(Content revision data)
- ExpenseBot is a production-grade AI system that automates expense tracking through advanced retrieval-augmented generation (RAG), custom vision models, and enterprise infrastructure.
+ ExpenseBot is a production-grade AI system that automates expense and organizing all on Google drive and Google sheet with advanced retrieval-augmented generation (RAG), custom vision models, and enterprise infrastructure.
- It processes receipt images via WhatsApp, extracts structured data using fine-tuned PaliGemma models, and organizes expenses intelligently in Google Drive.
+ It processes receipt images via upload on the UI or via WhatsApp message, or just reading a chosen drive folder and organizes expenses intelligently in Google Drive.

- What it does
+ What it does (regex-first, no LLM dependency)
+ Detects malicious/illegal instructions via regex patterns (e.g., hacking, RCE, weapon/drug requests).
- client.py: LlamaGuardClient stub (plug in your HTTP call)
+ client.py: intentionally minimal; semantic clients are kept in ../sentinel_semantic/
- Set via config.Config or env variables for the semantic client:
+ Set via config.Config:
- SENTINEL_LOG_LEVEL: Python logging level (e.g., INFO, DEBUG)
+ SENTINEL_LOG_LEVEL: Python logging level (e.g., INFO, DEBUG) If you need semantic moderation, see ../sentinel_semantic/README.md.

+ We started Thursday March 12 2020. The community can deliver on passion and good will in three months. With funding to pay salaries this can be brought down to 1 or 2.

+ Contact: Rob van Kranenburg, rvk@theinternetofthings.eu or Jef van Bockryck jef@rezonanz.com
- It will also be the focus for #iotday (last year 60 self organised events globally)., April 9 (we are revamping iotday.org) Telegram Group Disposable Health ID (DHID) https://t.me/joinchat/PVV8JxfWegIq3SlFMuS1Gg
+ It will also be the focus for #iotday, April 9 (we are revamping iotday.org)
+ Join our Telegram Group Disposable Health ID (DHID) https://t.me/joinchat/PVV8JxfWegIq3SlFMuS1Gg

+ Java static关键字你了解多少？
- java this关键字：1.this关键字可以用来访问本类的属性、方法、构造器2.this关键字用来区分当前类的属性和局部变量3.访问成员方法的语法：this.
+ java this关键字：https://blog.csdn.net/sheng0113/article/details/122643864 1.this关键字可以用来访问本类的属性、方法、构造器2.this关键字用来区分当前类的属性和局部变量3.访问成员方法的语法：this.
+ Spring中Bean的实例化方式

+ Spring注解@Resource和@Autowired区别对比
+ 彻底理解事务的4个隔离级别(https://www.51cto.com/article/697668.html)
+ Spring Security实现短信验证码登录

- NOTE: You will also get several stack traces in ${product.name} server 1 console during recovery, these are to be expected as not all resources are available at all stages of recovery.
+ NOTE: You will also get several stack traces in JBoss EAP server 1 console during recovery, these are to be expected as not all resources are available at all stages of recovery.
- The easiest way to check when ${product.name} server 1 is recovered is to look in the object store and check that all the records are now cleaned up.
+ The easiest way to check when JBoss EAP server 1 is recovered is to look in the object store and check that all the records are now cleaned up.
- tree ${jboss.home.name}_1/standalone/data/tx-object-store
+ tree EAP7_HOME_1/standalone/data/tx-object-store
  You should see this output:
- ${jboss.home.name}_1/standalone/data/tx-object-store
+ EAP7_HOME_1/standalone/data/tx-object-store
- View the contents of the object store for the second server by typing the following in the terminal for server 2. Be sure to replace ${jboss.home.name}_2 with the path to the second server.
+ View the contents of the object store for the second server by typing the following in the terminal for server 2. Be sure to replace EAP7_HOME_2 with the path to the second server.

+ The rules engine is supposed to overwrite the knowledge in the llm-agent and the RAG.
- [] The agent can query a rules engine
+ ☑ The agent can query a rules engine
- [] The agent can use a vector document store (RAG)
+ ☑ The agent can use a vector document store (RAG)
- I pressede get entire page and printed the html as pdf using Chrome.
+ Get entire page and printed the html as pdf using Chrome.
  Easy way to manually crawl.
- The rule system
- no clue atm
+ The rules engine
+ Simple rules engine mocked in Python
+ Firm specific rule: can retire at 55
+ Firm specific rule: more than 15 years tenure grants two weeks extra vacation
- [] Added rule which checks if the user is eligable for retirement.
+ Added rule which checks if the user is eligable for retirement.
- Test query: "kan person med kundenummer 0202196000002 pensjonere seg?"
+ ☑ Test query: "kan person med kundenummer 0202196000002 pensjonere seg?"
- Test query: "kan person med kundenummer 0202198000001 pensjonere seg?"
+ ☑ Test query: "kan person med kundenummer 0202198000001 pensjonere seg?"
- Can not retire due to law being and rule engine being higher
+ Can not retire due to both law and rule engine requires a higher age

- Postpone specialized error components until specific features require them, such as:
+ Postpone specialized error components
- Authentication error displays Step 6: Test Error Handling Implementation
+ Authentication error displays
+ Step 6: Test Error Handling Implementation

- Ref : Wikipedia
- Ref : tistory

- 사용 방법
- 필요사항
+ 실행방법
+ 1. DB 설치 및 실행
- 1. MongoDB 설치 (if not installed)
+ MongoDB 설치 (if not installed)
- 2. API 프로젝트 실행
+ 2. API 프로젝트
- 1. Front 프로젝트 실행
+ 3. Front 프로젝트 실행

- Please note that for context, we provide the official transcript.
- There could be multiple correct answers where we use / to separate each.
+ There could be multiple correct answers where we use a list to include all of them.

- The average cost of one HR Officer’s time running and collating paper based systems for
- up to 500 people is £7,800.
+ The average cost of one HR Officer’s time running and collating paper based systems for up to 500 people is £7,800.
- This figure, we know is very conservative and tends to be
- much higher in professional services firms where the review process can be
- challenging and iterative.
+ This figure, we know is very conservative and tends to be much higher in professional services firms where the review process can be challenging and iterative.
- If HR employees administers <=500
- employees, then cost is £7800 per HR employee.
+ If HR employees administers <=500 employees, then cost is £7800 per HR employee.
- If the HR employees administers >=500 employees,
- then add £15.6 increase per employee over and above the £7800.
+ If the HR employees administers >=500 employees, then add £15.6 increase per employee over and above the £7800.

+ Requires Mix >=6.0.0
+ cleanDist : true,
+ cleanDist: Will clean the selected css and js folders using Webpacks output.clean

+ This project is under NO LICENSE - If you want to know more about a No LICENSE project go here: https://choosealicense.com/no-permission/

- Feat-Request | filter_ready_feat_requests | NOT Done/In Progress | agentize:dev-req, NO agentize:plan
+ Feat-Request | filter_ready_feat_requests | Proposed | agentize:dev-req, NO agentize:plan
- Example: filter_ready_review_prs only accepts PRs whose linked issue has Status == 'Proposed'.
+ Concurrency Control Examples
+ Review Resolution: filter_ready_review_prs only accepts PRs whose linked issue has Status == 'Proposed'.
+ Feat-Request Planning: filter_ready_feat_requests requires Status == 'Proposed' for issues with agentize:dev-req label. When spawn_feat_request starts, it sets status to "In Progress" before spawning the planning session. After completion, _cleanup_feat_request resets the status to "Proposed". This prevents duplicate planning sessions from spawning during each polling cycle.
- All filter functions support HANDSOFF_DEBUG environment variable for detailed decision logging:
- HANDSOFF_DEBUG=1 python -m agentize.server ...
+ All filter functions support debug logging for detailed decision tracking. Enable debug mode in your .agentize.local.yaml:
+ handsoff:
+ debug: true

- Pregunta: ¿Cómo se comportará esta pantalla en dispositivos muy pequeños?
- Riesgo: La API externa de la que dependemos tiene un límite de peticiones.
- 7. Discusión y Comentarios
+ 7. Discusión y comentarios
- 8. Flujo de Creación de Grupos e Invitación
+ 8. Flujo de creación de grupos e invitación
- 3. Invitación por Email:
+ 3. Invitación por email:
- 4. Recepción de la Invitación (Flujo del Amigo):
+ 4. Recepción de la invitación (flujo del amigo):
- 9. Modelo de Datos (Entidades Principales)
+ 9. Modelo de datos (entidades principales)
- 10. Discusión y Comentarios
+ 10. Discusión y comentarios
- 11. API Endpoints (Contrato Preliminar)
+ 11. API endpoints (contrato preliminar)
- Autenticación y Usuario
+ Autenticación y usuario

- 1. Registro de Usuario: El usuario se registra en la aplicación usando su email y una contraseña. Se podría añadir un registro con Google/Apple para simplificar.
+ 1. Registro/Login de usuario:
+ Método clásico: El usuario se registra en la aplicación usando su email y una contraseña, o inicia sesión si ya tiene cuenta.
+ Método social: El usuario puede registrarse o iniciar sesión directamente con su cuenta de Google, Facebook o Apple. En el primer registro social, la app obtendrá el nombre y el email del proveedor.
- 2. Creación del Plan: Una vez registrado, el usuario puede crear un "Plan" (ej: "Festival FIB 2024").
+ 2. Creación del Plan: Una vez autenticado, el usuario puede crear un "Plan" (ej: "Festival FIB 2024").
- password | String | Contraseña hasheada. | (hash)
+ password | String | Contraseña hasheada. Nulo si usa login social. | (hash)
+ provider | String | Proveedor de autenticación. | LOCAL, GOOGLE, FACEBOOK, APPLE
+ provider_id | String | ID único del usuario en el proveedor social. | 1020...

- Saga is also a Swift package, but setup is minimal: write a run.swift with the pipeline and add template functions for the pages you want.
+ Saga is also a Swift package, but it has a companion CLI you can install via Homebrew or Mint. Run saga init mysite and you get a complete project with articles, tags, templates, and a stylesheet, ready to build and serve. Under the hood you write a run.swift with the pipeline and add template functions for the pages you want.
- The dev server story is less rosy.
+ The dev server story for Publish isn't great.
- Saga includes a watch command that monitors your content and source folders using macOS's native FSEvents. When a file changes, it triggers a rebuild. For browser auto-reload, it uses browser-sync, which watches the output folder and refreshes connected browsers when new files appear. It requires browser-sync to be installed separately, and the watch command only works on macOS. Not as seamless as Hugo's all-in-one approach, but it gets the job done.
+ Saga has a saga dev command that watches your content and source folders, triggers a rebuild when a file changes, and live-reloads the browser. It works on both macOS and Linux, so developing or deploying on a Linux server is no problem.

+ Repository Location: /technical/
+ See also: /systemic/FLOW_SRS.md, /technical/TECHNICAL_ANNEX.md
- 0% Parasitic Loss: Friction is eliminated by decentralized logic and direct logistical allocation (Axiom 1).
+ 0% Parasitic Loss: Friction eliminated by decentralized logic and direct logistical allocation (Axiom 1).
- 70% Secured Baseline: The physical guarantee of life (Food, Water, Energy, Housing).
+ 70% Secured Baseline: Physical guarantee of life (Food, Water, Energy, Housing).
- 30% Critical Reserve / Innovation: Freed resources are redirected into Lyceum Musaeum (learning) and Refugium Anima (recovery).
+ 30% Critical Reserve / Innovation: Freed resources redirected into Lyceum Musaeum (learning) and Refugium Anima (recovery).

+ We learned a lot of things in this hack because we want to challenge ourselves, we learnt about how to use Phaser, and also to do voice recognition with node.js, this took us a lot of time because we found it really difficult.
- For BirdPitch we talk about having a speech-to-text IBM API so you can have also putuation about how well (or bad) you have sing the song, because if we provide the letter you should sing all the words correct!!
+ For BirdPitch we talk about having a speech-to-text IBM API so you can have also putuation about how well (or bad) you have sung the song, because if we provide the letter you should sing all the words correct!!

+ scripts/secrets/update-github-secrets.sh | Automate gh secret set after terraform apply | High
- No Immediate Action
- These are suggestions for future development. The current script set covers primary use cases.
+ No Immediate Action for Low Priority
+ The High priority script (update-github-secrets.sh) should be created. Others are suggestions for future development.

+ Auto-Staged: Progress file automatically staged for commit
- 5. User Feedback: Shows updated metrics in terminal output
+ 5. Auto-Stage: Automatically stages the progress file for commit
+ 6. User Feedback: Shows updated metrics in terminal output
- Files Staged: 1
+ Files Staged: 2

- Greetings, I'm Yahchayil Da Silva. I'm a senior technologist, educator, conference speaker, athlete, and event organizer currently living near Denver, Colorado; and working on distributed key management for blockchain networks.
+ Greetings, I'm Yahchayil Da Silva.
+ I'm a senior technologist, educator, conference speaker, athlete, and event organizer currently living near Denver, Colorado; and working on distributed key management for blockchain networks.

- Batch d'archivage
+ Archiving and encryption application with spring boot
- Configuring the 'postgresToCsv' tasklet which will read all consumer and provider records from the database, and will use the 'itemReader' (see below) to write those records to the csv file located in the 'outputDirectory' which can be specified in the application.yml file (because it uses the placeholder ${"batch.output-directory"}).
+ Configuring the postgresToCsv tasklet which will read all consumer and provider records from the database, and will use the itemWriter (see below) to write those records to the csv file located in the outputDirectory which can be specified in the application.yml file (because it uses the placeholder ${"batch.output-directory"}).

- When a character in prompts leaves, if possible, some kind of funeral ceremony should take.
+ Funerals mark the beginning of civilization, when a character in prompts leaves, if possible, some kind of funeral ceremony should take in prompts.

__TASK REQUIREMENTS__:
Scan the records for lines that hold "traces", and reproduce each one you find.

__RESPONSE TO THIS TASK__:
- NOTE: You will also get several stack traces in ${product.name} server 1 console during recovery, these are to be expected as not all resources are available at all stages of recovery.
+ NOTE: You will also get several stack traces in JBoss EAP server 1 console during recovery, these are to be expected as not all resources are available at all stages of recovery.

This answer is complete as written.